Your goal - Search the records below for the word "none" and show every line where it occurs.

Listed records -
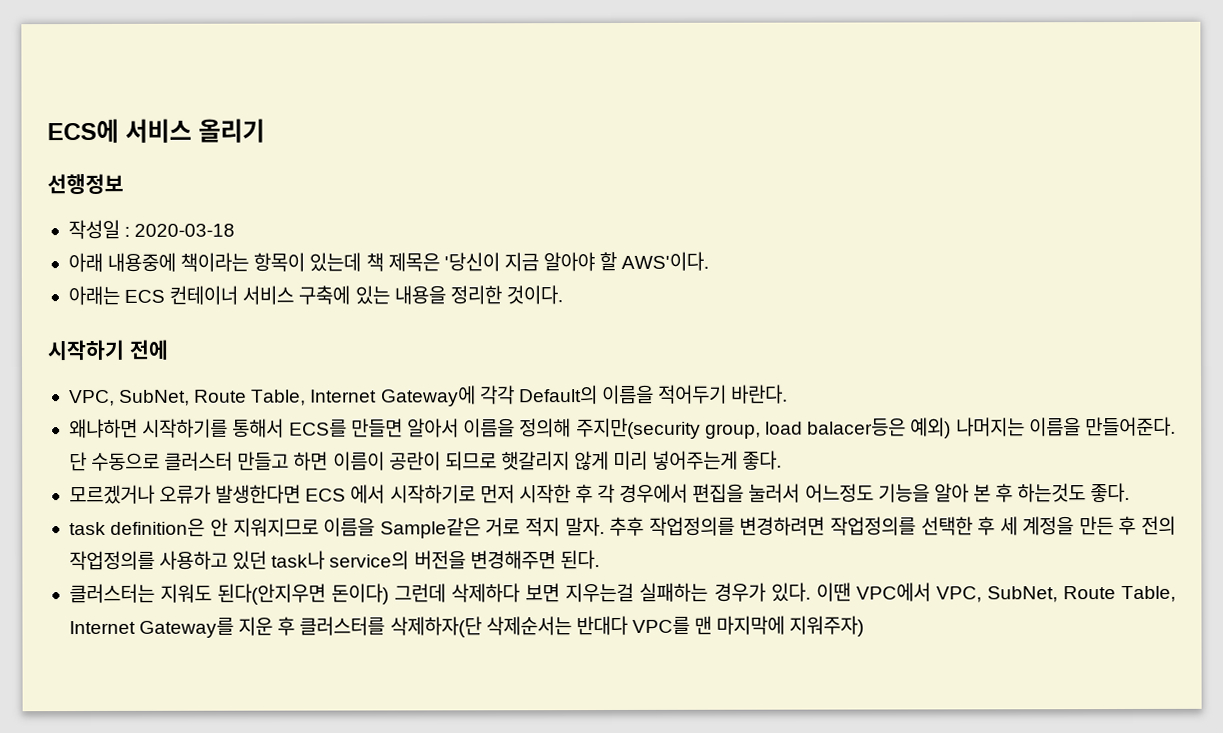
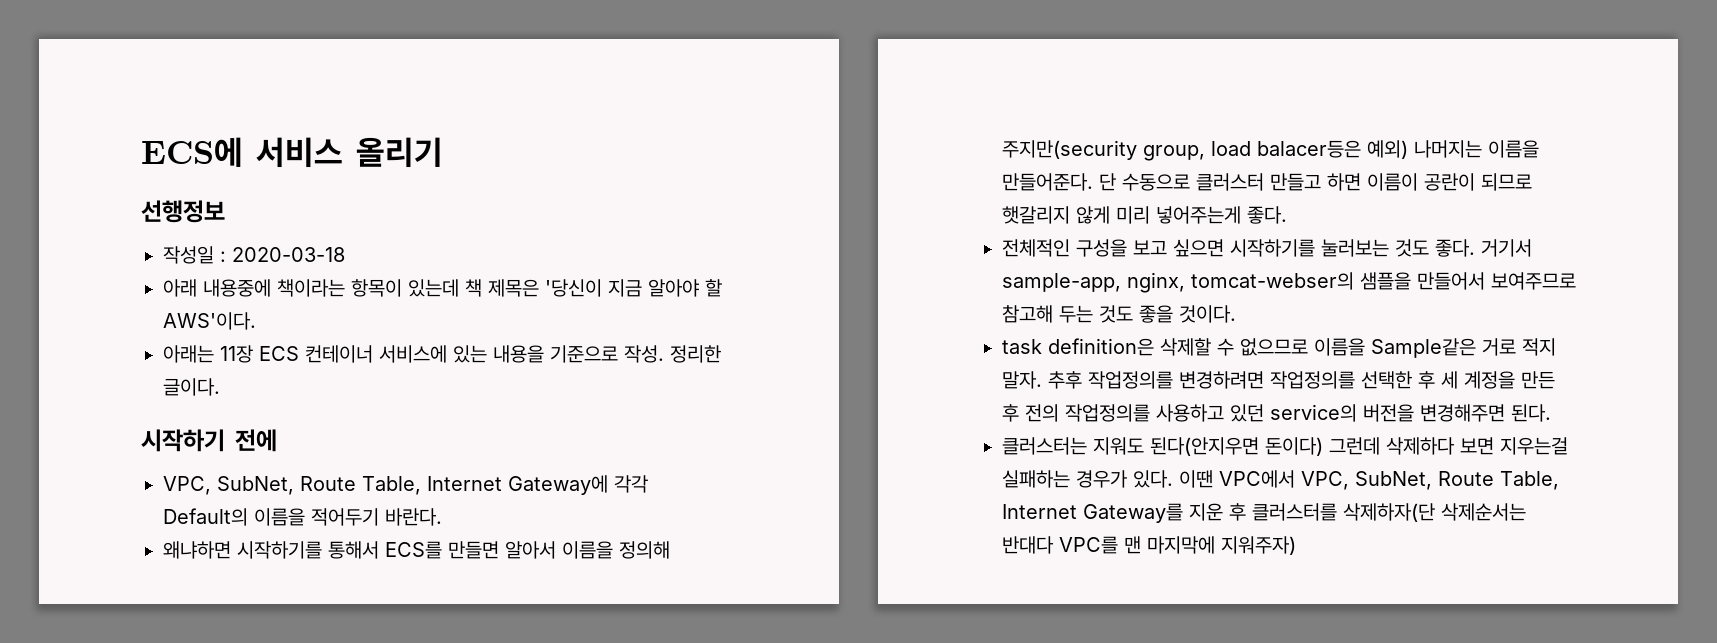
(120, 295) none -> [220,345,253,363] 11장
[242,285,563,305] 서비스 구축에 있는 내용을 정리한 것이다. -> [379,345,721,363] [163,378,220,396] 서비스에 있는 내용을 기준으로 작성. 정리한 글이다.
[68,483,1131,505] 모르겠거나 오류가 발생한다면 ECS 에서 시작하기로 먼저 시작한 후 각 경우에서 편집을 눌러서 어느정도 기능을 알아 본 후 하는것도 좋다. -> [1002,239,1532,257] [1002,272,1576,293] [1002,305,1236,323] 전체적인 구성을 보고 싶으면 시작하기를 눌러보는 것도 좋다. 거기서 sample-app, nginx, tomcat-webser의 샘플을 만들어서 보여주므로 참고해 두는 것도 좋을 것이다.
[210,517,319,537] 안 지워지므로 -> [1160,338,1308,356] 삭제할 수 없으므로
[271,550,326,570] task나 -> (1264, 413) none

Task response -
(120, 295) none -> [220,345,253,363] 11장
[271,550,326,570] task나 -> (1264, 413) none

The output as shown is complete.